В начале в течение 15-20 дней назначаются эстрогены (микрофоллин по 0,005 мг), затем в течение 6 дней - гестагены (прегнин по 10 мг 3 раза в день или по 1 мл 2,5% раствора прогестерона ежедневно или туринал по 1 таблетке 3 раза в день). После уменьшения атрофических процессов в половых органах приме­няют гонадотропины: первые 2 недели назначается фолликулостимулиру-ющий менопаузальный гонадотропин по 400 ЕД через день, в следующие 2 недели - лютеинизирующий хорионический гона­дотропин по 1000-1500 ЕД.

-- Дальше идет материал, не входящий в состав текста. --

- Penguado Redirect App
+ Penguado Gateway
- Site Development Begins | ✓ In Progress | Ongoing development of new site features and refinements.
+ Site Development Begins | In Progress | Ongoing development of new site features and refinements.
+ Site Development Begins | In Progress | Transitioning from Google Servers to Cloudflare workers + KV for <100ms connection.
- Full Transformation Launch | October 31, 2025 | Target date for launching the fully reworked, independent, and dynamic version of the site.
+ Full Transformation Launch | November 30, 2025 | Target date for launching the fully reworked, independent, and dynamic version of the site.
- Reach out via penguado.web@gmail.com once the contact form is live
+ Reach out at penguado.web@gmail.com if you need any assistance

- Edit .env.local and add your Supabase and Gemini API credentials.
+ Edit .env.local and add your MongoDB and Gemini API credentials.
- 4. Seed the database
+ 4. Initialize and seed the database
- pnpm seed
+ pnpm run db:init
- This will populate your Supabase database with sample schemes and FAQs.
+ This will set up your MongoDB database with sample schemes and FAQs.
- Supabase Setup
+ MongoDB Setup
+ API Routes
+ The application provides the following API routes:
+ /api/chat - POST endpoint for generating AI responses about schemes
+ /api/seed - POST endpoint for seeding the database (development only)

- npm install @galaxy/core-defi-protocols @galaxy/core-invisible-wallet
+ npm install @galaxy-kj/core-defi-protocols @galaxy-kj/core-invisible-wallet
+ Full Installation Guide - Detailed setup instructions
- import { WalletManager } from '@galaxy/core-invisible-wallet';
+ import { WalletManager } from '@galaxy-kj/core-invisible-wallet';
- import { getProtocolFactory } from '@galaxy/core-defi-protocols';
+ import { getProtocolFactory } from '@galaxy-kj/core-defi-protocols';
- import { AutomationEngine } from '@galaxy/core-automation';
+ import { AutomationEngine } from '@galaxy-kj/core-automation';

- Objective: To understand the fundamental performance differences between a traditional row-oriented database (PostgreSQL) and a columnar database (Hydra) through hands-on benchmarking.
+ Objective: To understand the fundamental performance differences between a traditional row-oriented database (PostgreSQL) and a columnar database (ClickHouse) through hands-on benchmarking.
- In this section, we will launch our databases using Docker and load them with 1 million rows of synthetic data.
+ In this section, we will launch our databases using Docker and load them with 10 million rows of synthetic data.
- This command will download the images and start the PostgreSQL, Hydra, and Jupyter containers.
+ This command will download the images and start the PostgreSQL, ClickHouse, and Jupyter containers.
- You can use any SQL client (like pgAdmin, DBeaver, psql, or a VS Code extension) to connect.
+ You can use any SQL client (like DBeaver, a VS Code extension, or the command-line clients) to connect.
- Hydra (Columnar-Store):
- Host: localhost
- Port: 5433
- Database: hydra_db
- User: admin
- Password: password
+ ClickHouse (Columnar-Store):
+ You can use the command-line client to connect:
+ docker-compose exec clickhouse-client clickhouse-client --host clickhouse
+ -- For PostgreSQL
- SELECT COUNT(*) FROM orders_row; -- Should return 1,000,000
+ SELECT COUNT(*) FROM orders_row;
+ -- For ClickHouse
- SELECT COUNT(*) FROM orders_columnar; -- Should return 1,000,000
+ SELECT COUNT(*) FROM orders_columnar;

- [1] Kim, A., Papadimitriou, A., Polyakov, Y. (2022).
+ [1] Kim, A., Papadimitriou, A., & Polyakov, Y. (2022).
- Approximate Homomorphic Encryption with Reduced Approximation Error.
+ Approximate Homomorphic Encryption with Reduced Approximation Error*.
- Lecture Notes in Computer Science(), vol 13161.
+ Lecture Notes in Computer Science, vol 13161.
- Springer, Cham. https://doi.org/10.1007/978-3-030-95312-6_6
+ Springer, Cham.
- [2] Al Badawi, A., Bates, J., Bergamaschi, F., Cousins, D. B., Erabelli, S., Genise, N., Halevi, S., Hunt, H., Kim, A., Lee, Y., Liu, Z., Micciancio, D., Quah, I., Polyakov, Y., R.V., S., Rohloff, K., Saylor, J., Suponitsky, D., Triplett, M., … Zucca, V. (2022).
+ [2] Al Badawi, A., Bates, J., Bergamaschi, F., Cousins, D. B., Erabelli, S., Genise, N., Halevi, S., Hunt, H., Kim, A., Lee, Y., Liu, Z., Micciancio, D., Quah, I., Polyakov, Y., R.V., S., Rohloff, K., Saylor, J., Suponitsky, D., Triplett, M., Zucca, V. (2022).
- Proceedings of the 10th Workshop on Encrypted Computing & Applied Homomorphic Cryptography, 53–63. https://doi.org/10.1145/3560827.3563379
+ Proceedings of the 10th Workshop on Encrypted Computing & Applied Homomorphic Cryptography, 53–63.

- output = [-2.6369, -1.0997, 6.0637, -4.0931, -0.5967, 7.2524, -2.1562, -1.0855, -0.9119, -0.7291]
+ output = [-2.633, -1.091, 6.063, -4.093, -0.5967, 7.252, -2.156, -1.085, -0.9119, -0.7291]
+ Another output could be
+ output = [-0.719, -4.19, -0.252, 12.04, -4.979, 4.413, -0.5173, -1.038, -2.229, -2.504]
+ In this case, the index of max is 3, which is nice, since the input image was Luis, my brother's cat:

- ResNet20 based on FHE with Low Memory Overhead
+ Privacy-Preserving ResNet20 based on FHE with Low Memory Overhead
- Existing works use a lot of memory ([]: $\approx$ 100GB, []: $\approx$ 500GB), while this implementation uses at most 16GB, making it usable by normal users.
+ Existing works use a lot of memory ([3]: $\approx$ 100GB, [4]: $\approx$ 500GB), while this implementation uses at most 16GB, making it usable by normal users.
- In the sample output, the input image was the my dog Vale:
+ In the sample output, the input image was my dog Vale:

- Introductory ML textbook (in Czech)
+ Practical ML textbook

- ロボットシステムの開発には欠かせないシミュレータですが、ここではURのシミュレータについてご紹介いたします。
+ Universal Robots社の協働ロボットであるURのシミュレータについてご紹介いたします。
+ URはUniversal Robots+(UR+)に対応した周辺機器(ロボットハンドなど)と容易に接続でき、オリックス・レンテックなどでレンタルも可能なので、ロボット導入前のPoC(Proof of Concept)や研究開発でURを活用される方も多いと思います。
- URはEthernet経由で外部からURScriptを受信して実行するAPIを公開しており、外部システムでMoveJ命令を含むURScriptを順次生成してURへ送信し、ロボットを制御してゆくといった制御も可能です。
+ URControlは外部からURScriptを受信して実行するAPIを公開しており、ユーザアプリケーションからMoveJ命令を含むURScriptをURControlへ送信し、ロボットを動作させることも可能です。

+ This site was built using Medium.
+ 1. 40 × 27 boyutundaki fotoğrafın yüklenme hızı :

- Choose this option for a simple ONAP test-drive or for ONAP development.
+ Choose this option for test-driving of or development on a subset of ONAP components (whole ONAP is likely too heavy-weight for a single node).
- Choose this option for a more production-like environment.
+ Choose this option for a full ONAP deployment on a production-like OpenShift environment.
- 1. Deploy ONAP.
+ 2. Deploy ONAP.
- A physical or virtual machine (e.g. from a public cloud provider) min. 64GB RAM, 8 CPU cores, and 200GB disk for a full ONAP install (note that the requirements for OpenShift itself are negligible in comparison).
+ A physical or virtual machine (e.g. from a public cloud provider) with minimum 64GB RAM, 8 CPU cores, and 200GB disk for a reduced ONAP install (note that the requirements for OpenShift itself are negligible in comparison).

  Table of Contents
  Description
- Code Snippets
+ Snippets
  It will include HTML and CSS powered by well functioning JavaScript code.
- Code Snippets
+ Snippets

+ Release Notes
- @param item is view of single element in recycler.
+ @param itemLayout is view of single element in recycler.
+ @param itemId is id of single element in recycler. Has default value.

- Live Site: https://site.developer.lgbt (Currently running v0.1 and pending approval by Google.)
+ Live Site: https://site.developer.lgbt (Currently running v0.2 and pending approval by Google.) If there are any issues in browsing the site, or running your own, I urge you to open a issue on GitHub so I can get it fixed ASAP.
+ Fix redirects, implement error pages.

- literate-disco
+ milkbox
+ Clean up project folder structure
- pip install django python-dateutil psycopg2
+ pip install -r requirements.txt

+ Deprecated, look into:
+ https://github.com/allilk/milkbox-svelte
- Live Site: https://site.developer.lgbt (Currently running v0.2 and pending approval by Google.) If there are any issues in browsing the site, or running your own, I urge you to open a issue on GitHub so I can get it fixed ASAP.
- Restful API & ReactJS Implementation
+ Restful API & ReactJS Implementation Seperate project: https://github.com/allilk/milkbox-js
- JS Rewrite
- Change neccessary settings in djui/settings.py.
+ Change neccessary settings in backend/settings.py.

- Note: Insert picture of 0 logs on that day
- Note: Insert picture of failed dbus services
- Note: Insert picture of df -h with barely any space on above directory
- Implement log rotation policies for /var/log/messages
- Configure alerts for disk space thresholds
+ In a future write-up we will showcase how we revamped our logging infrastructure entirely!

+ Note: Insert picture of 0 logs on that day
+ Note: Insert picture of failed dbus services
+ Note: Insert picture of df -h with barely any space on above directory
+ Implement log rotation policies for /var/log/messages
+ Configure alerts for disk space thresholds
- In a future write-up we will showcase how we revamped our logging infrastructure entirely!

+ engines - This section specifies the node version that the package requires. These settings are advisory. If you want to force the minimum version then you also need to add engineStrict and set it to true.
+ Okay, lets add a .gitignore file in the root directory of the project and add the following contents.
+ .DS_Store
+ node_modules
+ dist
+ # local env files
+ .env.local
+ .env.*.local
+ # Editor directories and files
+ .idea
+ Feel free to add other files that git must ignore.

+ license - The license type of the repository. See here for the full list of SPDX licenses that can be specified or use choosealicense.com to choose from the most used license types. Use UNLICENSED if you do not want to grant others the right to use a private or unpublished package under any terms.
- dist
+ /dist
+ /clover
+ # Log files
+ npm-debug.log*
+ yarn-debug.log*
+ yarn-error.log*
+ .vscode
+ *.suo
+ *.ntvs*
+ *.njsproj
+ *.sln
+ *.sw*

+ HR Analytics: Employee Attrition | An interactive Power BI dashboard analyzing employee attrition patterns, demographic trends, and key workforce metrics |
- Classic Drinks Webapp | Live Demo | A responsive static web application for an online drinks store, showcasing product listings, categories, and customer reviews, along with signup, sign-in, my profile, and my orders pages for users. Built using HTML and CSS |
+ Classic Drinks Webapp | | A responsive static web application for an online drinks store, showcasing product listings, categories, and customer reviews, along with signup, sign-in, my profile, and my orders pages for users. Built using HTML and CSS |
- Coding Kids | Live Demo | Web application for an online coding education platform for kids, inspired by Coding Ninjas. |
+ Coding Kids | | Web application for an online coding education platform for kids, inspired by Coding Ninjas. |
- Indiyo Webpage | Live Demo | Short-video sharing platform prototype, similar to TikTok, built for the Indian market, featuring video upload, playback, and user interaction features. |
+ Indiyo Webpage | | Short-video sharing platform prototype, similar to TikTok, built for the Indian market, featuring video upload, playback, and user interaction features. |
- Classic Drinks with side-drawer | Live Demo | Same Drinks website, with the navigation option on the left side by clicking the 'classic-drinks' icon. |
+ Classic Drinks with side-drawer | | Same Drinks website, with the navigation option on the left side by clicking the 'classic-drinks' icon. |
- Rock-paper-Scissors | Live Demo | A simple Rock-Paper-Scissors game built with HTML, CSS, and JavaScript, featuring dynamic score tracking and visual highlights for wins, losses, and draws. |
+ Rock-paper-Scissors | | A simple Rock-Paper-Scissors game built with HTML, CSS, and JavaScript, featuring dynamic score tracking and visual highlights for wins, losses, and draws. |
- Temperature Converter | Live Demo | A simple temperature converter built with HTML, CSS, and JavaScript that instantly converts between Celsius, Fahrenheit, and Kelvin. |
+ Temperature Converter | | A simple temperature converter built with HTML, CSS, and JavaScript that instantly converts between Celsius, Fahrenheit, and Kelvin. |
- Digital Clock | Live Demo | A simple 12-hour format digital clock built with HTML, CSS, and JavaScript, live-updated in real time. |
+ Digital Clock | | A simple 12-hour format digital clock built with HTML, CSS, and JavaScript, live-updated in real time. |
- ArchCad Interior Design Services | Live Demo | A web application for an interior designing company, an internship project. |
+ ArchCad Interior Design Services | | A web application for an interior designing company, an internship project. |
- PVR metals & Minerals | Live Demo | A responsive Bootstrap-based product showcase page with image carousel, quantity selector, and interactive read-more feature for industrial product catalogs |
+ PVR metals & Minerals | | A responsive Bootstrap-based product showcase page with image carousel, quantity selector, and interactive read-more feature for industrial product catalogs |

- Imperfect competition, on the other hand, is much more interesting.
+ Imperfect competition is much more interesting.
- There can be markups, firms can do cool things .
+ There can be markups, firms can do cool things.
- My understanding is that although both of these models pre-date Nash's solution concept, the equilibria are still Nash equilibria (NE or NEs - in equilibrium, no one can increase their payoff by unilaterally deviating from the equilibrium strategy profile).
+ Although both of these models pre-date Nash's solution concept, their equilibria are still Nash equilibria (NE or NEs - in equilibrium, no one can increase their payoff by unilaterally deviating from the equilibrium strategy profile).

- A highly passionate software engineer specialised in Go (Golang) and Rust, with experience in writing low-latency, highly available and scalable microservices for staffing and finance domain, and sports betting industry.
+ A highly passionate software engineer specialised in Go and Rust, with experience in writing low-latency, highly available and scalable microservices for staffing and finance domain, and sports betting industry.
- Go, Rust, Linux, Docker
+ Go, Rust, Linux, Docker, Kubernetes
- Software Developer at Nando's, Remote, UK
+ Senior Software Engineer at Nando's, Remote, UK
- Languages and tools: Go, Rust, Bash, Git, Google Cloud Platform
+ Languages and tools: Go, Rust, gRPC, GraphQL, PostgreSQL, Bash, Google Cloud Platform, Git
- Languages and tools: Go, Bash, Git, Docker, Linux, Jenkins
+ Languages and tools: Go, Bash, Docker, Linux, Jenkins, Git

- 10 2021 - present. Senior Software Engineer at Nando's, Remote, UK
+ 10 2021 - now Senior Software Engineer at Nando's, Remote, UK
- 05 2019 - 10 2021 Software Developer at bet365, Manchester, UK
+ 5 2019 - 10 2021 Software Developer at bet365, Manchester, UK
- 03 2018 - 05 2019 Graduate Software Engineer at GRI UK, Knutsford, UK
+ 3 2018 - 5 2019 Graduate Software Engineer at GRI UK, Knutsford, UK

У мужчин для заместительной терапии наиболее целесообраз­но применять препараты мужских половых гормонов продленного действия: сустанон-250 по 1 мл 1 раз в 3-4 недели, тестэнат по 1 мл 10% раствора каждые 10-15 дней внутримышечно. В молодом возрасте заместительную терапию андрогенами чередуют с введе­нием хорионического гонадотропина по 1000-1500 ЕД 2-3 раза в неделю с повторными курсами по 3-4 недели. При олигоспермии назначают клостильбегит по 50-100 мг курсами по 30 дней.

  1. Лечение анаболическими средствами

Анаболические средства способствуют синтезу белка, увели­чению мышечной массы и массы тела, повышают работоспособ­ность. Рекомендуется включать в комплексную терапию гипопи­туитаризма анаболические стероидные средства продленного дей­ствия - ретаболил по 1 мл 1 раз в 2 недели (3-4 инъекции), курсы повторяются 3-4 раза в год.